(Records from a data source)
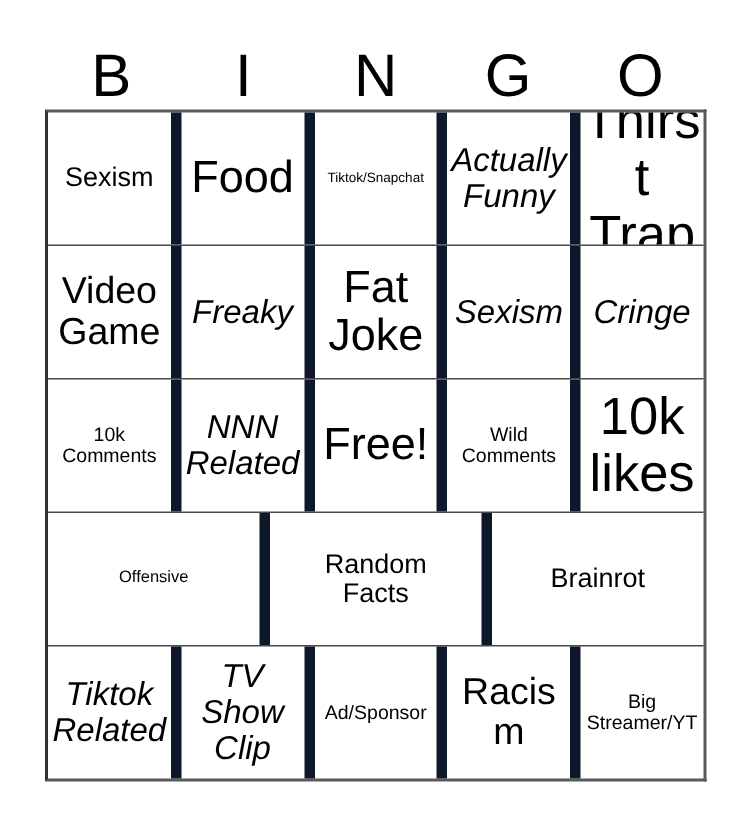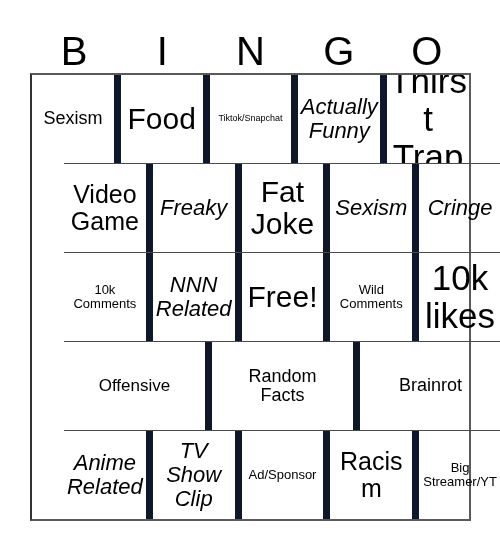--- a/index.html
+++ b/index.html
@@ -53,7 +53,6 @@
   }
   .bingo-row + .bingo-row {
     border-top: 1px solid #4a4a4a;
-    margin-left: 32px;
   }
   .bingo-cell {
     flex: 1 1 0;

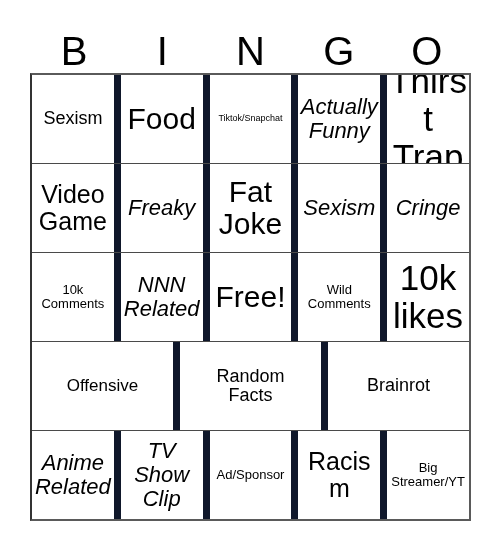--- a/index.html
+++ b/index.html
@@ -75,7 +75,7 @@
   
   .fs-xs  { font-size: 9px;  }
   .fs-sm  { font-size: 13px; }
-  .fs-md  { font-size: 17px; }
+  .fs-md  { font-size: 11px; }
   .fs-lg  { font-size: 18px; }
   .fs-xl  { font-size: 22px; font-style: italic; }
   .fs-2xl { font-size: 25px; }

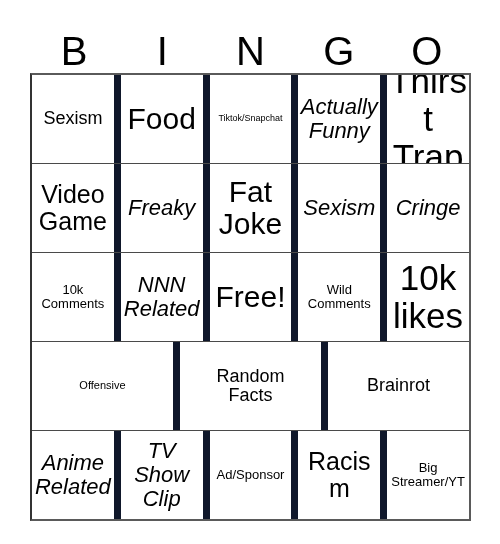--- a/index.html
+++ b/index.html
@@ -132,7 +132,7 @@
         <div class="bingo-cell fs-lg">Brainrot</div>
       </div>
       <div class="bingo-row">
-        <div class="bingo-cell fs-xl">Anime
+        <div class="bingo-cell fs-xl">Tiktok
 Related</div>
         <div class="bingo-cell fs-xl">TV
 Show

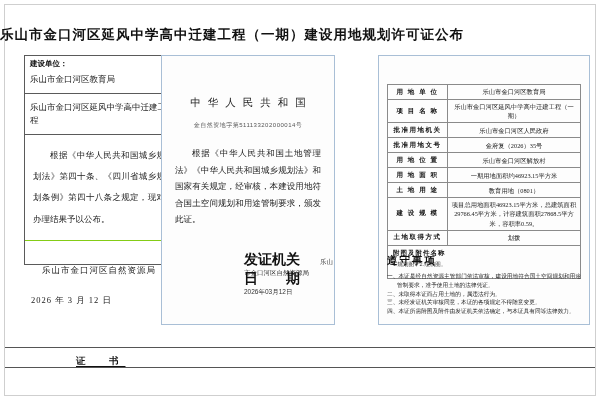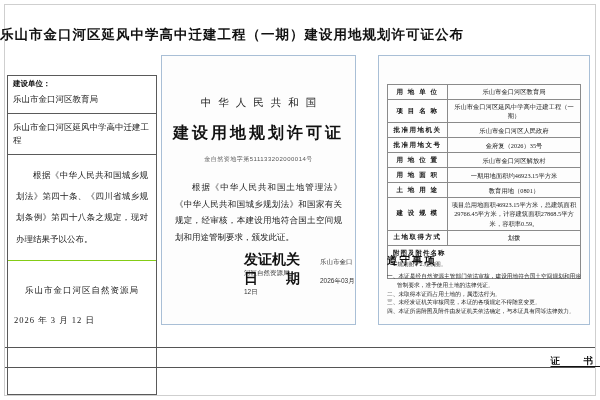--- a/index.html
+++ b/index.html
@@ -13,8 +13,8 @@
            font-size:13.5px; font-weight:bold; letter-spacing:1px; color:#111; }
 
   
-  .left-panel { position:absolute; left:7px; top:55px; width:150px; height:320px;
-                border:1px solid #5a5a5a; background:#fff;margin-top:20px; }
+  .left-panel { position:absolute; left:24px; top:55px; width:150px; height:210px;
+                border:1px solid #5a5a5a; background:#fff; }
   .lp-cell { border-bottom:1px solid #5a5a5a; padding:3px 5px 6px 5px; }
   .lp-label { font-size:7.5px; font-weight:bold; color:#111; }
   .lp-value { font-size:8.5px; font-family:"Liberation Serif","DejaVu Serif",serif;

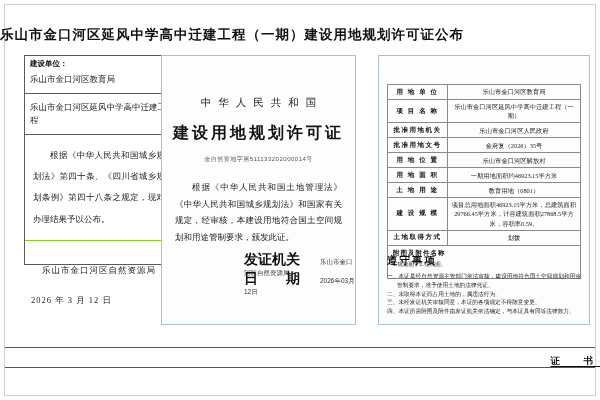--- a/index.html
+++ b/index.html
@@ -27,7 +27,7 @@
   .lp-date { font-size:8.5px; text-align:left; margin-top:18px; letter-spacing:1px; }
 
   
-  .mid-panel { position:absolute; left:161px; top:55px; width:195px; height:270px;
+  .mid-panel { position:absolute; left:161px; top:55px; width:174px; height:270px;
                border:1px solid #a9bfd6; background:#fdfdfd; }
   .cert-country { margin-top:40px; text-align:center; font-size:10.5px;
                   letter-spacing:7px; text-indent:7px; color:#222; }

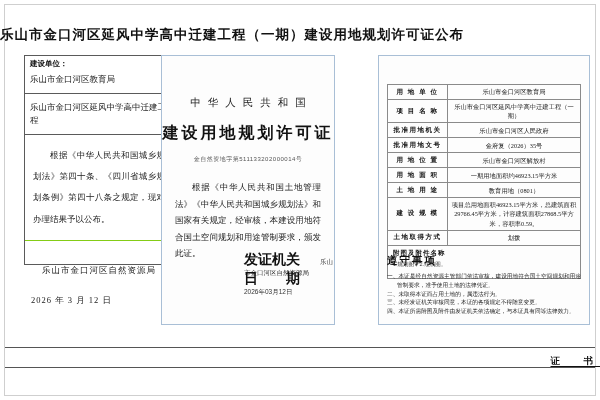--- a/index.html
+++ b/index.html
@@ -99,7 +99,6 @@
 
 <div class="mid-panel">
   <div class="cert-country">中华人民共和国</div>
-  <div class="cert-title">建设用地规划许可证</div>
   <div class="cert-number">金自然资地字第511133202000014号</div>
   <div class="cert-body serif">根据《中华人民共和国土地管理法》《中华人民共和国城乡规划法》和国家有关规定，经审核，本建设用地符合国土空间规划和用途管制要求，颁发此证。</div>
   <div class="cert-issuer">

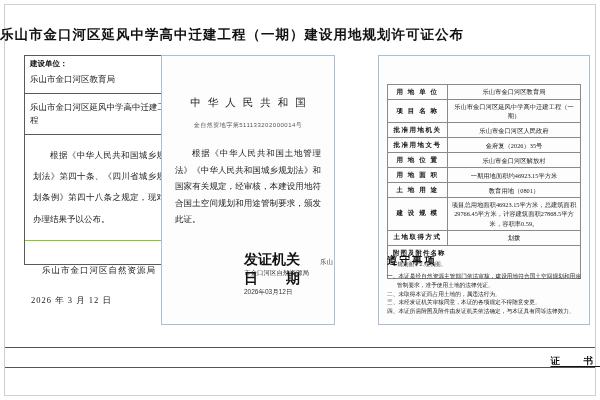--- a/index.html
+++ b/index.html
@@ -63,7 +63,7 @@
 
   
   .footer-rule-top { position:absolute; left:5px; right:5px; top:347px; border-top:1px solid #555; }
-  .footer-label { position:absolute; left:0; right:0; top:350px; text-align:right; }
+  .footer-label { position:absolute; left:0; right:0; top:350px; text-align:left; }
   .footer-text { font-size:9.5px; font-weight:bold; letter-spacing:7px;
                  font-family:"Liberation Serif","DejaVu Serif",serif;
                  text-decoration:underline; text-underline-offset:2px;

* _WHAT IS BEING ASKED_
Repeat the data word for word; drop the pictures.

* _ANSWER BELOW_
--- a/index.html
+++ b/index.html
@@ -53,7 +53,6 @@
   }
   .bingo-row + .bingo-row {
     border-top: 1px solid #4a4a4a;
-    margin-left: 32px;
   }
   .bingo-cell {
     flex: 1 1 0;

--- a/index.html
+++ b/index.html
@@ -75,7 +75,7 @@
   
   .fs-xs  { font-size: 9px;  }
   .fs-sm  { font-size: 13px; }
-  .fs-md  { font-size: 17px; }
+  .fs-md  { font-size: 11px; }
   .fs-lg  { font-size: 18px; }
   .fs-xl  { font-size: 22px; font-style: italic; }
   .fs-2xl { font-size: 25px; }

--- a/index.html
+++ b/index.html
@@ -132,7 +132,7 @@
         <div class="bingo-cell fs-lg">Brainrot</div>
       </div>
       <div class="bingo-row">
-        <div class="bingo-cell fs-xl">Anime
+        <div class="bingo-cell fs-xl">Tiktok
 Related</div>
         <div class="bingo-cell fs-xl">TV
 Show

--- a/index.html
+++ b/index.html
@@ -13,8 +13,8 @@
            font-size:13.5px; font-weight:bold; letter-spacing:1px; color:#111; }
 
   
-  .left-panel { position:absolute; left:7px; top:55px; width:150px; height:320px;
-                border:1px solid #5a5a5a; background:#fff;margin-top:20px; }
+  .left-panel { position:absolute; left:24px; top:55px; width:150px; height:210px;
+                border:1px solid #5a5a5a; background:#fff; }
   .lp-cell { border-bottom:1px solid #5a5a5a; padding:3px 5px 6px 5px; }
   .lp-label { font-size:7.5px; font-weight:bold; color:#111; }
   .lp-value { font-size:8.5px; font-family:"Liberation Serif","DejaVu Serif",serif;

--- a/index.html
+++ b/index.html
@@ -27,7 +27,7 @@
   .lp-date { font-size:8.5px; text-align:left; margin-top:18px; letter-spacing:1px; }
 
   
-  .mid-panel { position:absolute; left:161px; top:55px; width:195px; height:270px;
+  .mid-panel { position:absolute; left:161px; top:55px; width:174px; height:270px;
                border:1px solid #a9bfd6; background:#fdfdfd; }
   .cert-country { margin-top:40px; text-align:center; font-size:10.5px;
                   letter-spacing:7px; text-indent:7px; color:#222; }

--- a/index.html
+++ b/index.html
@@ -99,7 +99,6 @@
 
 <div class="mid-panel">
   <div class="cert-country">中华人民共和国</div>
-  <div class="cert-title">建设用地规划许可证</div>
   <div class="cert-number">金自然资地字第511133202000014号</div>
   <div class="cert-body serif">根据《中华人民共和国土地管理法》《中华人民共和国城乡规划法》和国家有关规定，经审核，本建设用地符合国土空间规划和用途管制要求，颁发此证。</div>
   <div class="cert-issuer">

--- a/index.html
+++ b/index.html
@@ -63,7 +63,7 @@
 
   
   .footer-rule-top { position:absolute; left:5px; right:5px; top:347px; border-top:1px solid #555; }
-  .footer-label { position:absolute; left:0; right:0; top:350px; text-align:right; }
+  .footer-label { position:absolute; left:0; right:0; top:350px; text-align:left; }
   .footer-text { font-size:9.5px; font-weight:bold; letter-spacing:7px;
                  font-family:"Liberation Serif","DejaVu Serif",serif;
                  text-decoration:underline; text-underline-offset:2px;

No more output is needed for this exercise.